Avoir un passeport avec le bon nom

Toutes ces années, je m'en suis accommodée. Je ne pouvais rien y changer. Lorsqu'un collègue de travail m'a demandé pourquoi j'écrivais constamment mon nom de façon erronée, j'ai recommencé à y réfléchir. Depuis, je l'écris correctement partout où c'est possible, avec le caractère spécial. Dans mon cas, cela signifie: un accent aigu sur la lettre «C».

En 2024, une correction politique est arrivée. Le Conseil fédéral a réagi à une interpellation et a reconnu qu'il était insatisfaisant que les Suisses ne puissent pas choisir librement l'orthographe de leur propre nom. Il a donc été décidé d'introduire un jeu de caractères unifié. Depuis janvier 2025, les caractères spéciaux, y compris ceux des langues slaves, peuvent enfin être représentés correctement.

La voie vers le nom correct était ouverte. Mon prochain passeport pourrait donc enfin porter mon vrai nom.

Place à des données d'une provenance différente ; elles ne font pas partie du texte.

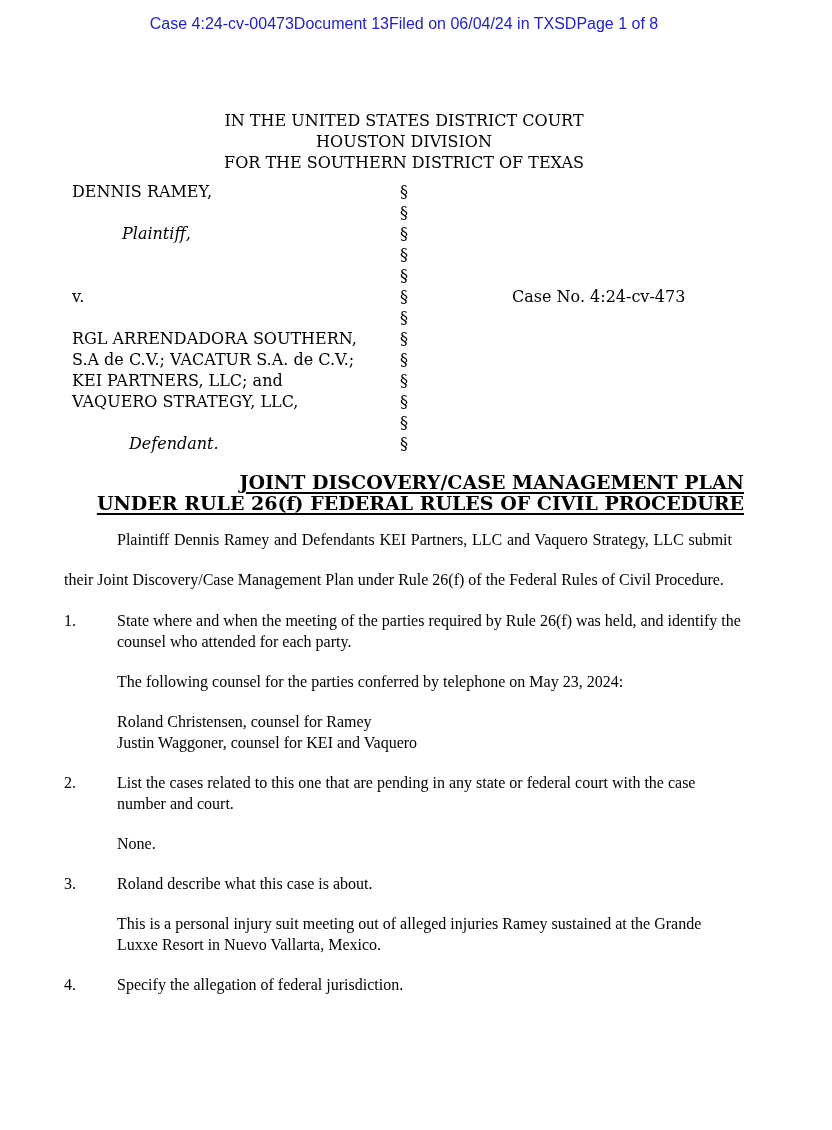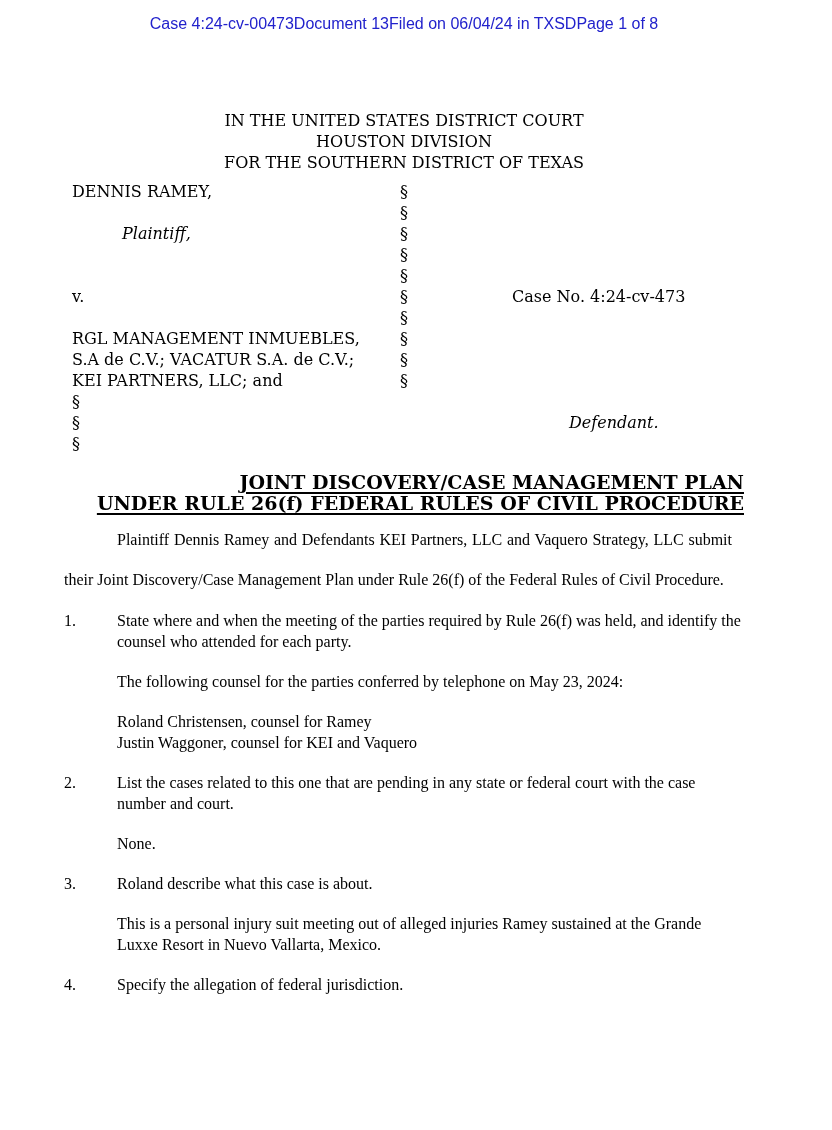--- a/index.html
+++ b/index.html
@@ -128,32 +128,33 @@
     <div></div>
 
     <div>v.</div>
     <div>§</div>
     <div>Case No. 4:24-cv-473</div>
 
     <div></div>
     <div>§</div>
     <div></div>
 
-    <div>RGL MANAGEMENT INMUEBLES,</div>
+    <div>RGL ARRENDADORA SOUTHERN,</div>
     <div>§</div>
     <div></div>
 
     <div>S.A de C.V.; VACATUR S.A. de C.V.;</div>
     <div>§</div>
     <div></div>
 
     <div>KEI PARTNERS, LLC; and</div>
     <div>§</div>
     <div></div>
 
+    <div>VAQUERO STRATEGY, LLC,</div>
     <div>§</div>
     <div></div>
 
     <div></div>
     <div>§</div>
     <div></div>
 
     <div class="cap-role-d">Defendant.</div>
     <div>§</div>
     <div></div>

Un accent sur le «C», cela ressemble à une simple formalité. Corriger des lettres, prendre rendez-vous pour les données biométriques, et voilà, c'est réglé. Un petit signe ici, un accent là, problème résolu. Il en est allé tout autrement.

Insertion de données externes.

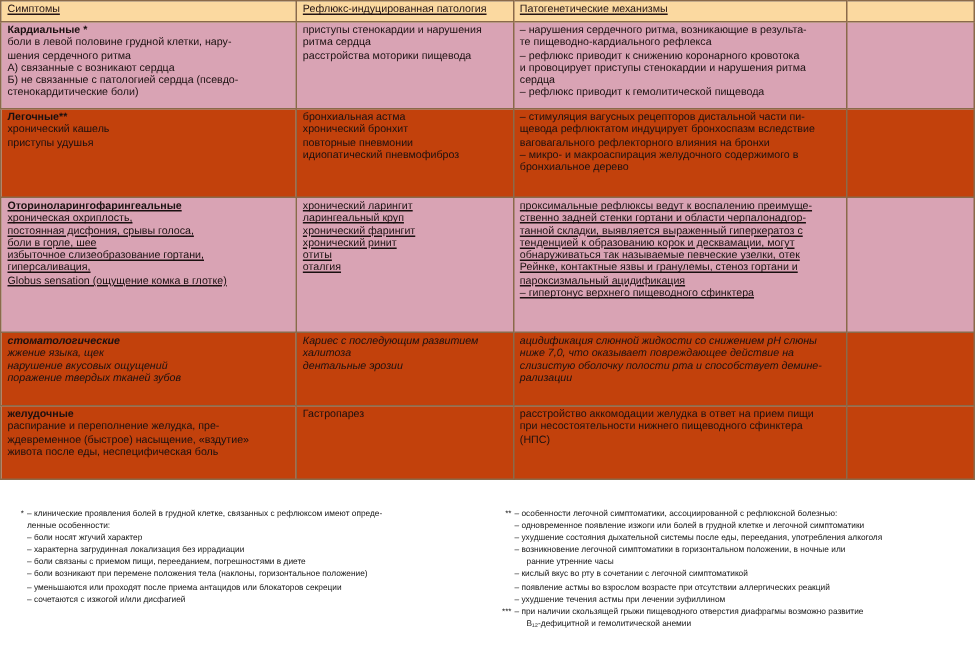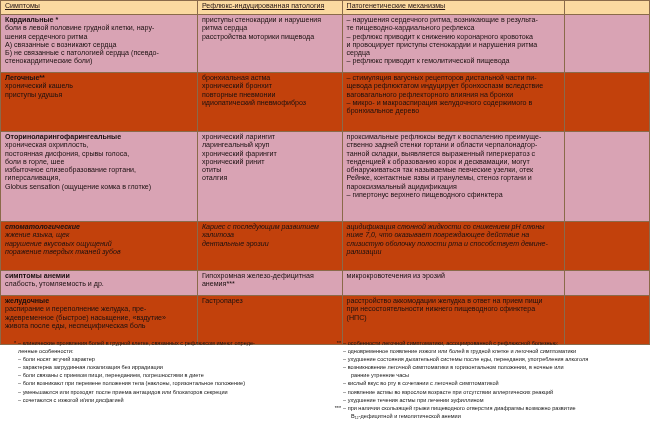--- a/index.html
+++ b/index.html
@@ -46,21 +46,21 @@
   
   .tint-pink  > td{background:#d9a3b4;margin-left:36px;}
   .tint-peach > td{background:#c2410c;}
 
   .catname{font-weight:bold;display:block;}
   .ln{display:block;}
 
   
   tr.r1 td{height:54px;}
   tr.r2 td{height:55px;}
-  tr.r3 td{height:86px;}
+  tr.r3 td{height:86px;text-decoration:underline;}
   tr.r4 td{height:45px;font-style:italic;}
   tr.r5 td{height:21px;}
   tr.r6 td{height:45px;}
 
   
   .notes{
     position:absolute;left:0;top:336px;width:650px;height:103px;
     display:flex;
   }
   .notecol{padding:3px 4px 0 4px;box-sizing:border-box;}
@@ -182,34 +182,20 @@
           <td>
             <span class="ln">Кариес с последующим развитием</span>
             <span class="ln">халитоза</span>
             <span class="ln">дентальные эрозии</span>
           </td>
           <td>
             <span class="ln">ацидификация слюнной жидкости со снижением pH слюны</span>
             <span class="ln">ниже 7,0, что оказывает повреждающее действие на</span>
             <span class="ln">слизистую оболочку полости рта и способствует демине-</span>
             <span class="ln">рализации</span>
-          </td>
-          <td></td>
-        </tr>
-        <tr class="tint-pink r5">
-          <td>
-            <span class="catname">симптомы анемии</span>
-            <span class="ln">слабость, утомляемость и др.</span>
-          </td>
-          <td>
-            <span class="ln">Гипохромная железо-дефицитная</span>
-            <span class="ln">анемия***</span>
-          </td>
-          <td>
-            <span class="ln">микрокровотечения из эрозий</span>
           </td>
           <td></td>
         </tr>
         <tr class="tint-peach r6">
           <td>
             <span class="catname">желудочные</span>
             <span class="ln">распирание и переполнение желудка, пре-</span>
             <span class="ln">ждевременное (быстрое) насыщение, «вздутие»</span>
             <span class="ln">живота после еды, неспецифическая боль</span>
           </td>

17 questions et une demande

Qui veut savoir comment le nom est effectivement corrigé atterrit sur le site internet de l'Office fédéral de la justice. La question des caractères spéciaux y est expliquée. En dix-sept questions. Dix-sept.

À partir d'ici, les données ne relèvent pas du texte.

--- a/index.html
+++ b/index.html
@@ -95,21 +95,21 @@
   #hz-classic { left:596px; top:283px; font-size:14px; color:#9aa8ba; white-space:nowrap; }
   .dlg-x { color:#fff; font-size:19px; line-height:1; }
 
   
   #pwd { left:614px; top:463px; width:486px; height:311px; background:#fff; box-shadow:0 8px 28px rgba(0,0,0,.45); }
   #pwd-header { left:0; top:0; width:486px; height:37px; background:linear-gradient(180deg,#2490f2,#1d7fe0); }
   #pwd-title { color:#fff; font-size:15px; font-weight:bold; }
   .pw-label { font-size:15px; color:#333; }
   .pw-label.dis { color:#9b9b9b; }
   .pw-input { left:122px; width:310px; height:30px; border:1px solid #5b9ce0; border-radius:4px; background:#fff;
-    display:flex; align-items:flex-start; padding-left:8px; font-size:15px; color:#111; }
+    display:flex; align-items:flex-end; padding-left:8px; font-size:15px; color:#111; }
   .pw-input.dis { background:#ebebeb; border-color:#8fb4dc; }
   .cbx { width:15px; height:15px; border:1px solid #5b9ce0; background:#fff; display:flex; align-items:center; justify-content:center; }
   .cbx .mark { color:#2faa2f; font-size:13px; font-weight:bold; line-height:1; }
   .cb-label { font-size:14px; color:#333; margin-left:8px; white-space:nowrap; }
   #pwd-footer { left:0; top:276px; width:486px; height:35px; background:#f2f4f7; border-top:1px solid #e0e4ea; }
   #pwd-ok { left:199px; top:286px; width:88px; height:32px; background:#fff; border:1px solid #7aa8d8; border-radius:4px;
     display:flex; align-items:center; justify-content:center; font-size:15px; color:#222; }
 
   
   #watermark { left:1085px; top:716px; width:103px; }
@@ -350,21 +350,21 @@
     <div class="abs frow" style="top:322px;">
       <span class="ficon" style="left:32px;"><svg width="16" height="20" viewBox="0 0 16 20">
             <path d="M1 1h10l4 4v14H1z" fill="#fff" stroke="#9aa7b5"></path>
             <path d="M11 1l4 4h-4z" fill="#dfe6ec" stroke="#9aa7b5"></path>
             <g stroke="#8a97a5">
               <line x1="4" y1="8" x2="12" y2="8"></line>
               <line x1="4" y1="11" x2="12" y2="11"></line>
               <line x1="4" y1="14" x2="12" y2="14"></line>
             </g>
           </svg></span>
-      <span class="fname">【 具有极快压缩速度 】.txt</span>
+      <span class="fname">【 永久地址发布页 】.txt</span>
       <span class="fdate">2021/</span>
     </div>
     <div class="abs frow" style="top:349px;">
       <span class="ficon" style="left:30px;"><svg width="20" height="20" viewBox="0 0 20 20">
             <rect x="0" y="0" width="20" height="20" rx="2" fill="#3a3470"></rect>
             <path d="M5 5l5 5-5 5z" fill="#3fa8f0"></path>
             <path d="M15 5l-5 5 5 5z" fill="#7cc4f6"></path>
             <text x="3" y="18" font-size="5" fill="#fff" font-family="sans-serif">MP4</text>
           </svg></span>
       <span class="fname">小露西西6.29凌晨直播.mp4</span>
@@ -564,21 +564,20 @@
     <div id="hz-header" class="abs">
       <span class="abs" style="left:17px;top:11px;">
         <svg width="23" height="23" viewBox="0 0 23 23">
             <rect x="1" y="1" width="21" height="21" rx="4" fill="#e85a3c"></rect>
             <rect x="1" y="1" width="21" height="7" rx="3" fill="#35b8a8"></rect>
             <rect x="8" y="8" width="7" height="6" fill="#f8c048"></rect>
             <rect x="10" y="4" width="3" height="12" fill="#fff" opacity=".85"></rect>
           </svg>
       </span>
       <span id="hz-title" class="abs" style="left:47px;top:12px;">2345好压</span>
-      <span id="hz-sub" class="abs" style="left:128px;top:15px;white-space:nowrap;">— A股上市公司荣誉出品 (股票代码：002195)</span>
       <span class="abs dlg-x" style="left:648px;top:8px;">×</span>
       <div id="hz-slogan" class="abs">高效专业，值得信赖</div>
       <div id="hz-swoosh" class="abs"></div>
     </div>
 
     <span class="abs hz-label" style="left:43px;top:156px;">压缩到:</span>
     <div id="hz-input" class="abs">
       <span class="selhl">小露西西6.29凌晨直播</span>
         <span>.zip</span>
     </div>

C'est là, au plus tard, que je comprends que ce ne sera pas une promenade de santé. Ce qui m'interpelle particulièrement, c'est un bouton «demande». J'appelle donc l'office cantonal des migrations. On m'explique aimablement que le nom ne sera modifié que lorsque l'office de l'état civil aura approuvé la demande mentionnée sur le site internet. Le nom sera ensuite mis à jour dans le système. Ce n'est qu'alors qu'un nouveau passeport avec l'orthographe correcte du nom pourra m'être délivré.

Je ne veux pas changer de nom. Je veux seulement l'écrire correctement. Pourquoi ai-je besoin d'une demande pour un changement de nom? Je n'obtiens pas de réponse satisfaisante à cette question. On me dit d'appeler l'office de l'état civil, où l'on m'aidera. Aussitôt dit, aussitôt fait.

Nouvelle autorité, même histoire. Là aussi, on me répond qu'il faut d'abord remplir une demande, indiquer l'orthographe correcte et joindre un justificatif. Par exemple un «acte d'état civil ou un passeport étranger valide» confirmant l'orthographe «correcte».

Un justificatif pour un nom? J'insiste: qu'en est-il des personnes dont les familles vivent en Suisse depuis des générations et qui ne possèdent pas un tel passeport? Comment prouvent-elles l'orthographe «correcte»? Faut-il envoyer l'acte de naissance des parents, voire des grands-parents? La réponse reste vague. Il faut «simplement un justificatif». C'est ainsi que c'est réglementé. Frustrée, je raccroche.

Une bureaucratie inutile

Pourquoi est-ce si compliqué, en Suisse, d'écrire correctement mon nom? Ma joie initiale de voir enfin les caractères spéciaux slaves apparaître dans le passeport a cédé la place à cette frustration. Ce qui devait être une simple correction se révèle être une procédure étonnamment lourde. Tout cela pour un unique caractère spécial.

Au final, il ne me reste qu'un goût amer. La technique permet depuis longtemps de représenter correctement mon nom. Mais avant qu'il ne figure réellement, comme il se doit, dans le passeport, il faut des formulaires, des justificatifs et plusieurs étapes administratives fastidieuses.

Dans un pays qui accorde une grande importance à la précision et qui veut autant que possible éviter les erreurs, cela paraît paradoxal: c'est justement pour quelque chose d'aussi personnel que son propre nom que l'exactitude devient une simple éventualité.